------ Supplied entries ------

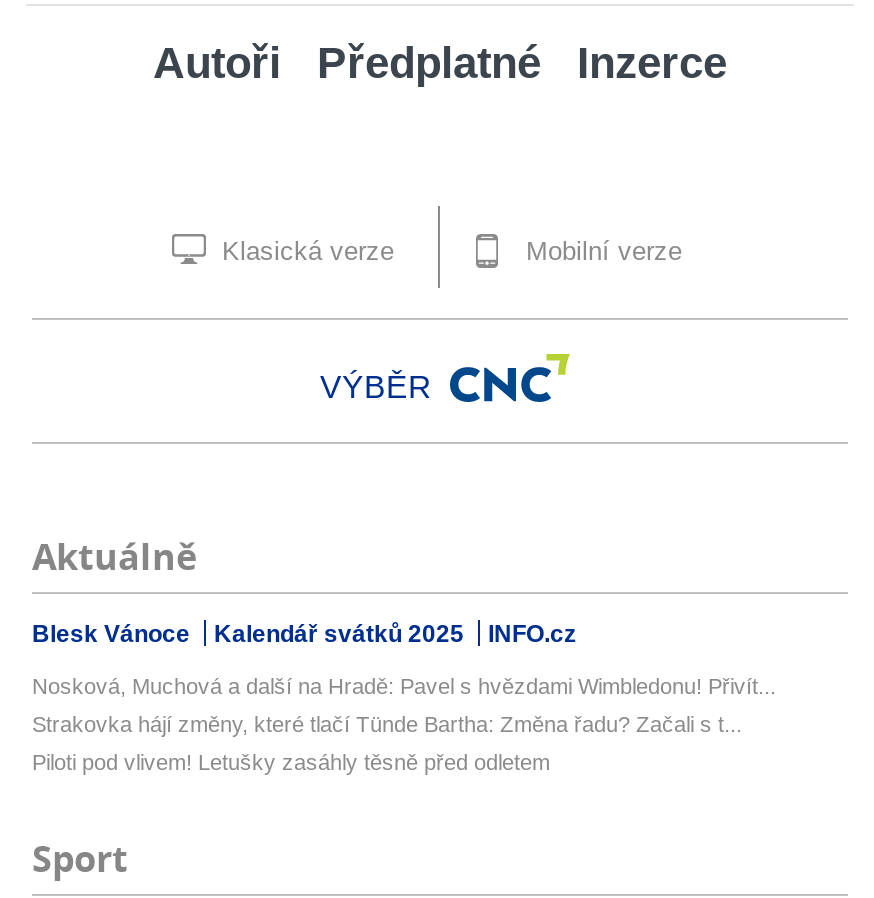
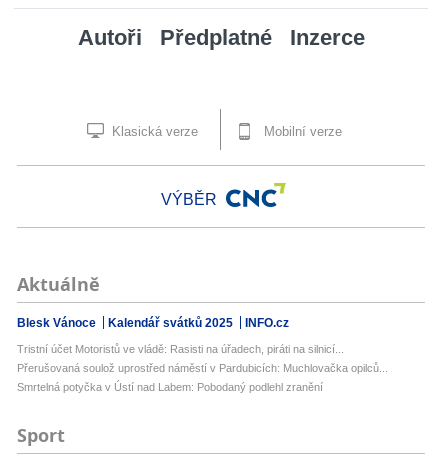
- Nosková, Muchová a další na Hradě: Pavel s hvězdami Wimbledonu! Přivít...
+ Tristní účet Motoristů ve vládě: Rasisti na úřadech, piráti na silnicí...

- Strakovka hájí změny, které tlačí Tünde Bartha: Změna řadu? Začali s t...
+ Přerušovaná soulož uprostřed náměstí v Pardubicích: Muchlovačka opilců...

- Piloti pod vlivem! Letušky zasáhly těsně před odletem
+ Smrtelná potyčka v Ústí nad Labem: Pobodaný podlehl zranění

------

*Instructions for the task*. Give the listing above again exactly, minus any images.

*Solution*.
- Nosková, Muchová a další na Hradě: Pavel s hvězdami Wimbledonu! Přivít...
+ Tristní účet Motoristů ve vládě: Rasisti na úřadech, piráti na silnicí...

- Strakovka hájí změny, které tlačí Tünde Bartha: Změna řadu? Začali s t...
+ Přerušovaná soulož uprostřed náměstí v Pardubicích: Muchlovačka opilců...

- Piloti pod vlivem! Letušky zasáhly těsně před odletem
+ Smrtelná potyčka v Ústí nad Labem: Pobodaný podlehl zranění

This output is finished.